Ali Soueidan

Ali Soueidan Front-End Developer

👋 Hello, I am Ali, a Developer based in Hamburg/Germany, and this is my Blog.

Experimental approach generating several Elements

Sometime you want to draw stuff using web technologies, to display fancy, interactive elements on a website. To do so there are many proper solutions available – here is an experimental one.

Related to GitHub repo „Elements-Generator“.

A small universe done with Elements-Generator

Sometime one wants to draw stuff using web technologies, to display fancy, interactive elements on a website. To do so there are many proper solutions available such as PixiJS which is allowing to do very cool stuff, based on WebGL. One could also just setup a canvas element and draw something on it, using JavaScript, use SVG’s and make these interactive (some of these examples you can see actually in action on my website).

Elements-Generator is a small Script which allows to generate CSS customizable elements, inside of a defined container element, wichs setup will be defined by a simple JavaScript object – no proper JavaScript Knowledge needed! So Elements-Generator is not about providing the best, performant solution at all, it is more an experimental, substitutional approach displaying several interactive elements on a website, editable using simple CSS.

So what can I do using Elements-Generator

In general one might generate several HTML-Elements within a defined container, adding a specific class name to these and remove it after a while again. The class will be added and removed randomly, related to an element, by a setted amount of time.

So one’ll be able to style these elements by simply using CSS. You can style the elements general appearance, set a hover states (and other CSS related states like focus, a.s.o.), and set a style by which will get triggered by the setted up class name gets added or removed. So you could set an animation for these elements, or just change there style, and so on.

Here are some example which I’ve done using Elements-Generator.

This is a pen on CodePen, called „Interactive solar system“, the blinking stars within the background are (as you can see within the code) getting styled and animated by simply using CSS, selecting the setted up class names, by using Elements-Generator.

More examples which I’ve done using this can be seen on the related CodePen collection.

An here is how it works

Include Elements-Generator Code

To Start using Elements-Generator just paste the Code somewhere inside your Javascript Code. If you don’t have a any JavaScript code or file you might just generate such and include it into your websites related markup file.

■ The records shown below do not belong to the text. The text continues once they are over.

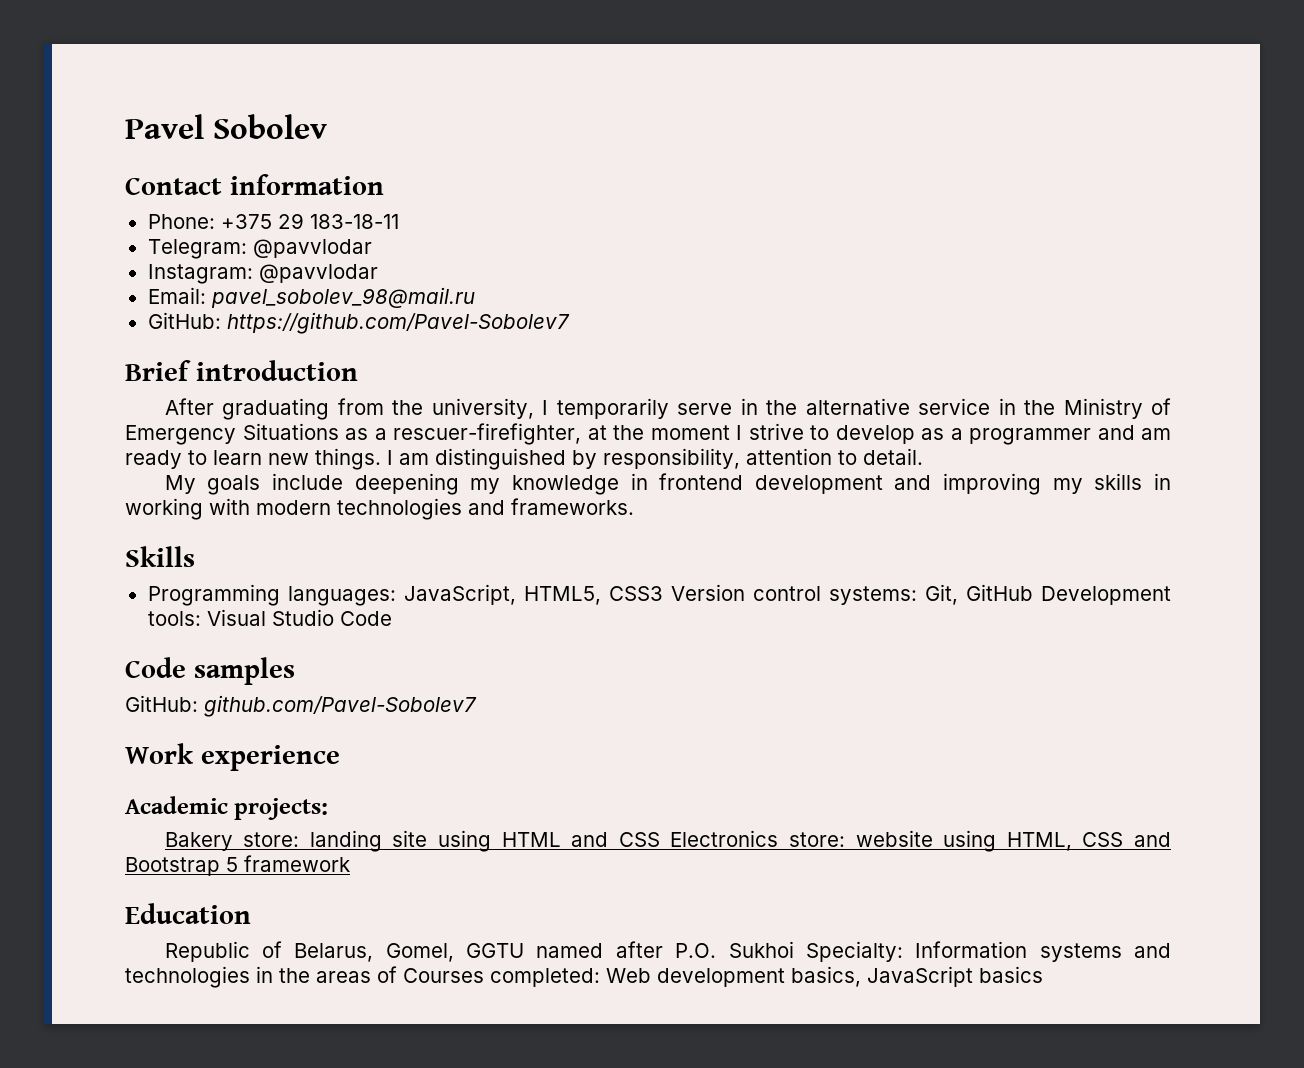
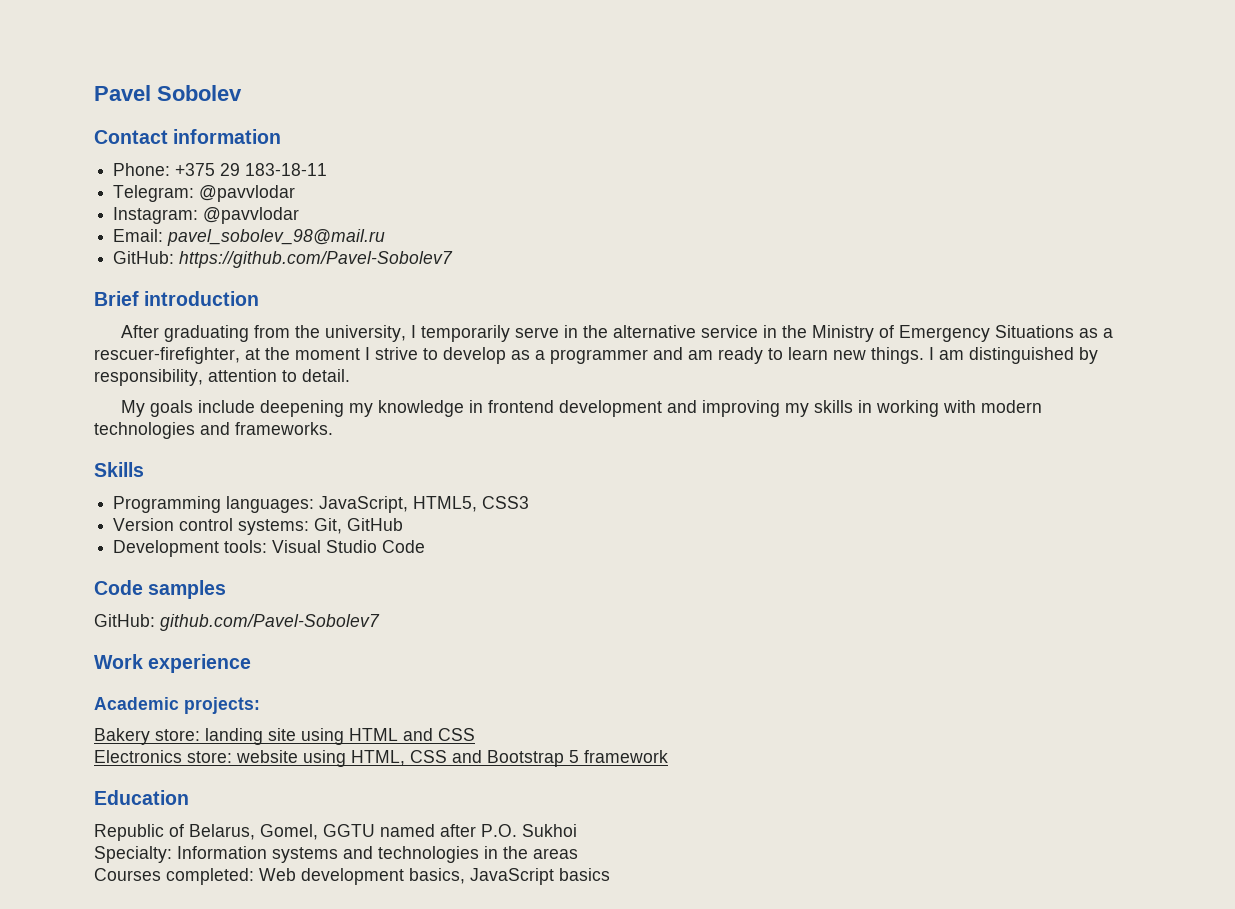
- Programming languages: JavaScript, HTML5, CSS3 Version control systems: Git, GitHub Development tools: Visual Studio Code
+ Programming languages: JavaScript, HTML5, CSS3
+ Version control systems: Git, GitHub
+ Development tools: Visual Studio Code
- Bakery store: landing site using HTML and CSS Electronics store: website using HTML, CSS and Bootstrap 5 framework
+ Bakery store: landing site using HTML and CSS
+ Electronics store: website using HTML, CSS and Bootstrap 5 framework
- Republic of Belarus, Gomel, GGTU named after P.O. Sukhoi Specialty: Information systems and technologies in the areas of Courses completed: Web development basics, JavaScript basics
+ Republic of Belarus, Gomel, GGTU named after P.O. Sukhoi
+ Specialty: Information systems and technologies in the areas
+ Courses completed: Web development basics, JavaScript basics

Creating the JavaScript object

To setup Elements-Generator just setup a JavaScript object named setStargazer (within your JavaScript- file or -tag.

Setting up the properties

Subsequently just add the properties and assign the associated values to them. The following properties are currently available for usage:

setStargazer = { };

Subsequently just add the properties and assign the associated values to them. The following properties are currently available for usage.

quantity: Number,

„quantity“ will setup how many elements will be generated inside of the afterwards defined html element. The quantity Value should be a Number.

selectContainer: String,

The „selectContainer“ property will define the parent element of the elements which will be generated through Elements-Generator functions. The selection can throug an id (start string with #) or class name (start string with .) of an element. The value of the selectContainer property should be a string.

generateItemTag: String,

The „generateItemTag“ property will setup which kind of HTML-Element will be outputted by Elements-Generator. You can define it as you like. It can be a div, span, paragraph or wht ever you like. Currently Mediacontent like images or videos are not alowed, but will be possible to add in a later version.

generateItemClass: String,

The fundamental idea of Elements-Generator is to generate a high quantity of duplicated elements, inside a parent element to subsequently style them by simple CSS, without having JavaScript based knowledge. So the Elements can be fitted by a custom class name to set them as the designer wants them to.

setMorphClass: String,

The „setMorphClass“ property allows the designer to set up a additional classname which will be haunted added and removed to the generated item. SO it can be animated by CSS by giving different attributes to itemClass and morphClass or add an animation to the morphClass.

setMorphSpeed: Number,

The „setMorphSpeed“ property will set the interval speed, Elements-Generator will ad and remove the morphClass to an generated element.

setMorphSpeed: Number,

The „setMorphQuantity“ property will set how many Elements will morph in a MorphSpeed execution.

So that’s all you need to know, by now!

Should you use this on you Website?

The Answer is simple – NO! This is more an experimental approach and should not be used on a Website wich depends on performance. Anyways, to have a closer look about what it is you can have a look at the related repo on GitHub (link to the related GitHub repo).